Linguaggio, realtà, gioco: il Wittgenstein di Manfridi
Come può il linguaggio dire la realtà? Come avviene che, con le parole, ci intendiamo l’un l’altro a proposito di uno stesso mondo? Sono questioni che, dopotutto, si potrebbero anche esprimere così: mettiamo il caso di trovarci nell’imbarazzante inconveniente di dover recuperare un ombrello da un funerale da cui ce la siamo appena svignata; quanto sarebbe più comodo se quest’oggetto avesse anche, per così dire, dei nomi di ricambio, con cui poter dire solennemente: “Mi perdoni, temo di aver dimenticato qui la mia litania”. O ancora, non sarebbe più corretto dire che due amanti, che da tempo non si parlano più, stiano in realtà intrattenendo un fittissimo scambio di non-telefonate, che durando ormai da anni li unisce in una solida relazione fatta di silenzio?
Manfridi gioca sapientemente con le domande di Wittgenstein, e nel restituirle al pubblico le rimette in circolo, dà loro nuova vita.
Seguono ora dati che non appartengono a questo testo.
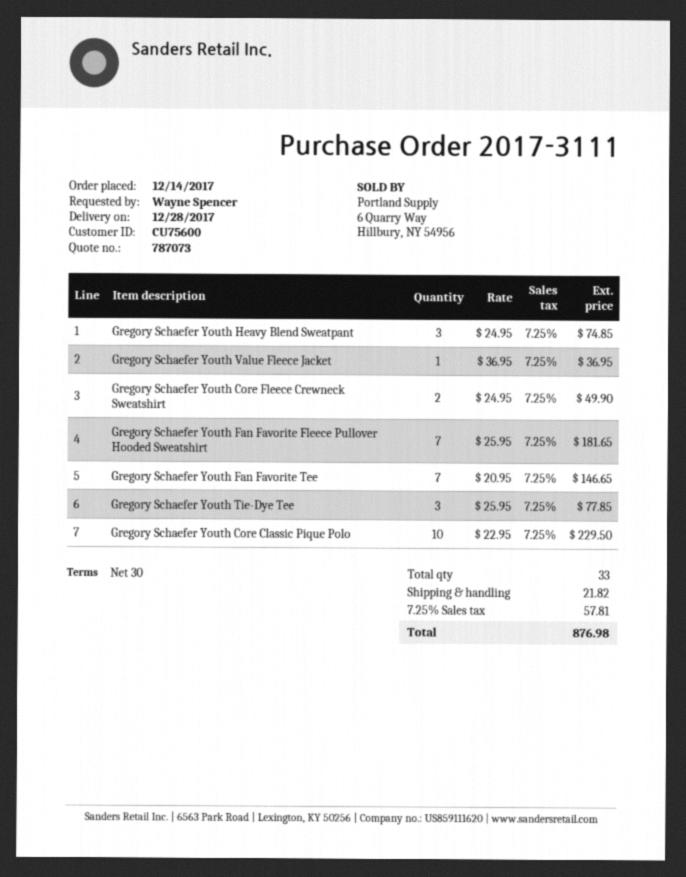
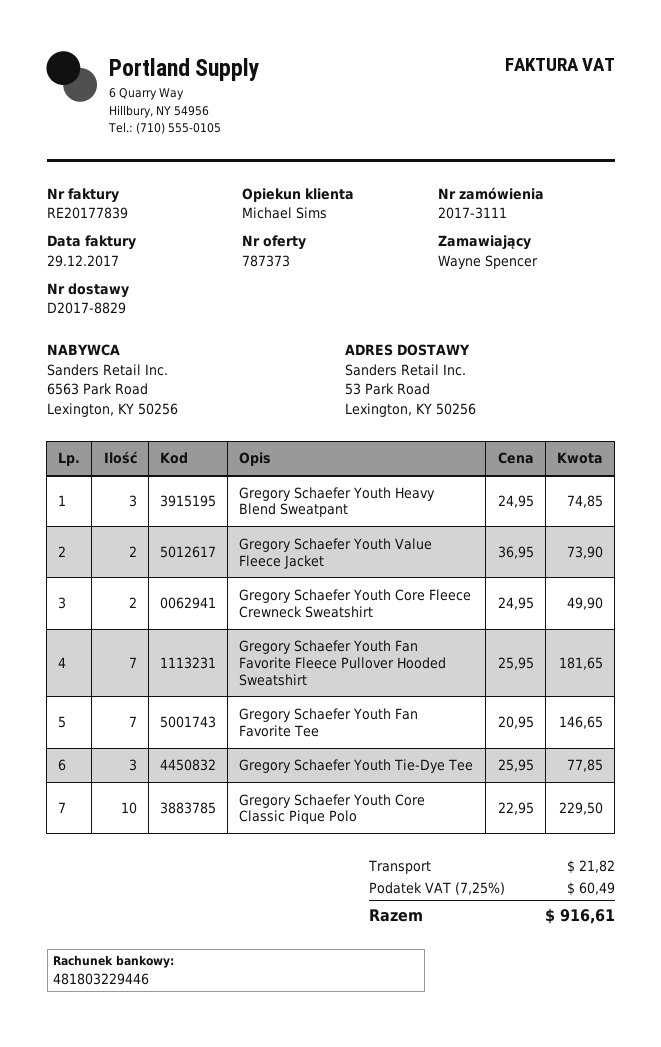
quote number: 787073 -> 787373
Gregory Schaefer Youth Value Fleece Jacket: 1 x 36.95 = 36.95 -> 2 x 36.95 = 73.90
tax: 7.25% = 57.81 -> 7.25% = 60.49
total: 876.98 -> 916.61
Ed è proprio in questa riattivazione della domanda sul linguaggio che, in modo geniale, se ne indica la risposta. Le parole hanno senso perché rimandano oltre se stesse, oltre gli oggetti a cui strettamente si riferiscono. Le parole rimandano ad altre parole, al funzionamento di un mondo, a una realtà condivisa rispetto alla quale ci intendiamo reciprocamente. “Le favolette di Wittgenstein” affascinano nel portare in scena questo movimento: mettendo in dialogo realtà e immaginario, l’attuale con il possibile, Manfridi-Wittgenstein mostra come il senso del linguaggio si intuisce in questo rapporto con l’esteriorità, nel gioco che prende vita tra noi.